Depois de ver de perto como trabalham o “New York Times” e a “CNN”, Michel, que estuda jornalismo na PUC, visitou veículos menores, como a redação de um periódico no Harlem, com tiragem de 50 mil exemplares. Voltou com mais vontade de apostar no jornalismo comunitário.

Michel se emociona ao lembrar que que moradores da parte mais alta da Rocinha só souberam da morte de um artista plástico querido na comunidade seis meses depois, graças ao jornal. E cita uma reportagem que mobilizou a Rocinha. Uma alemã, que visitara a comunidade ciceroneada por uma moradora, pediu ajuda para localizar a moça, chamada Goretti.
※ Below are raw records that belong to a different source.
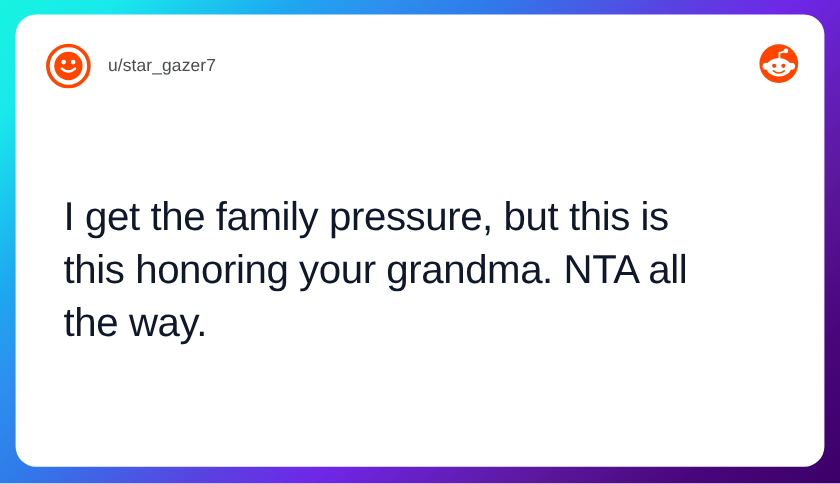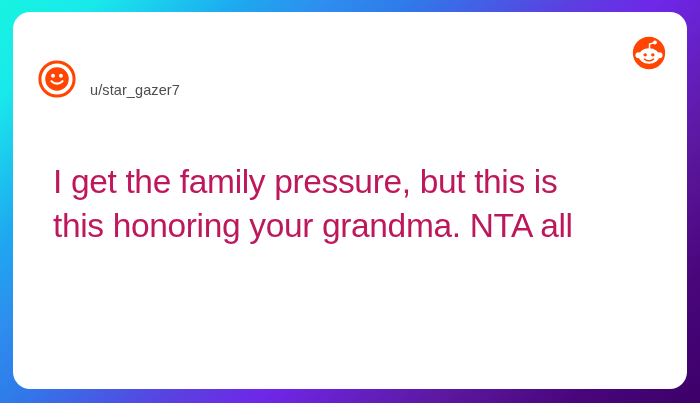"u/star_gazer7" .card-header { align-items: flex-end -> center }
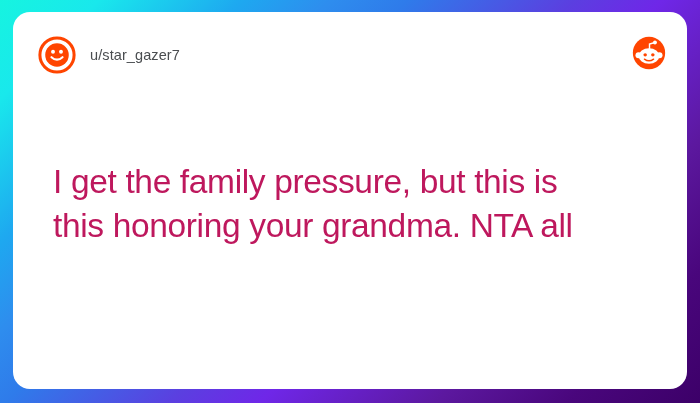"I get the family pressure," .post-line { color: #be185d -> #0f172a }
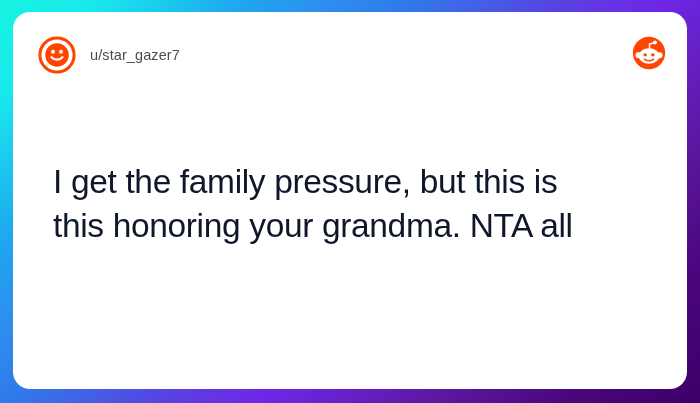"the way." div.post-line { html: none -> <div>the way.</div> }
Mas ela voltara para o Nordeste sem deixar contato.

– Fizemos uma manchete chamada “Procura-se Goretti”. Uma moradora do Nordeste, que nos acompanhava pela internet, ligou e passou os contatos.

Uma ideia na cabeça e prêmio de R$ 10 mil na mão

A ideia de criar o impresso nasceu em 2012, quando a Rocinha recebeu a primeira Unidade de Polícia Pacificadora (UPP) e, com ela, a Agência de Redes para a Juventude, que trabalha com jovens entre 15 e 29 anos. Os moradores recebem estrutura para desenvolver suas ideias, desenvolver parcerias e montar projetos dentro da comunidade. Ao final do ciclo, passam por uma banca e concorrem a R$ 10 mil em prêmios para investir em sua ideia.

– Elaborei com uns amigos o projeto e não acreditamos quando ganhamos o apoio de R$ 10 mil. Começamos a fazer as reuniões de pauta na minha casa e vimos que poderíamos rodar, por cerca de mil reais, cinco mil exemplares. Hoje me sinto especial ao ver o sorriso do morador nordestino abrindo a porta para receber o jornal de graça – diz Michel.

O jovem, que conta com a apoio da PUC-Rio, onde cursa o segundo período de jornalismo, sonha em elevar as tiragens do “Fala Roça” para 15 mil exemplares e também vislumbra, no futuro, ter condições para construir a redação do jornal na comunidade:

– Prestei bastante atenção na viagem que fiz. Constatei que, diferente do Brasil, nos Estados Unidos o governo e as empresas privadas investem nos jornalistas comunitários. O Harlem, por exemplo, atinge uma tiragem de 50 mil exemplares e funciona numa redação de quatro andares. Ele praticamente esgota as vendas em todas as edições. Ainda há muito o que se fazer no Brasil e, se depender de mim, uma pequena parte já está sendo feita na maior favela do Brasil.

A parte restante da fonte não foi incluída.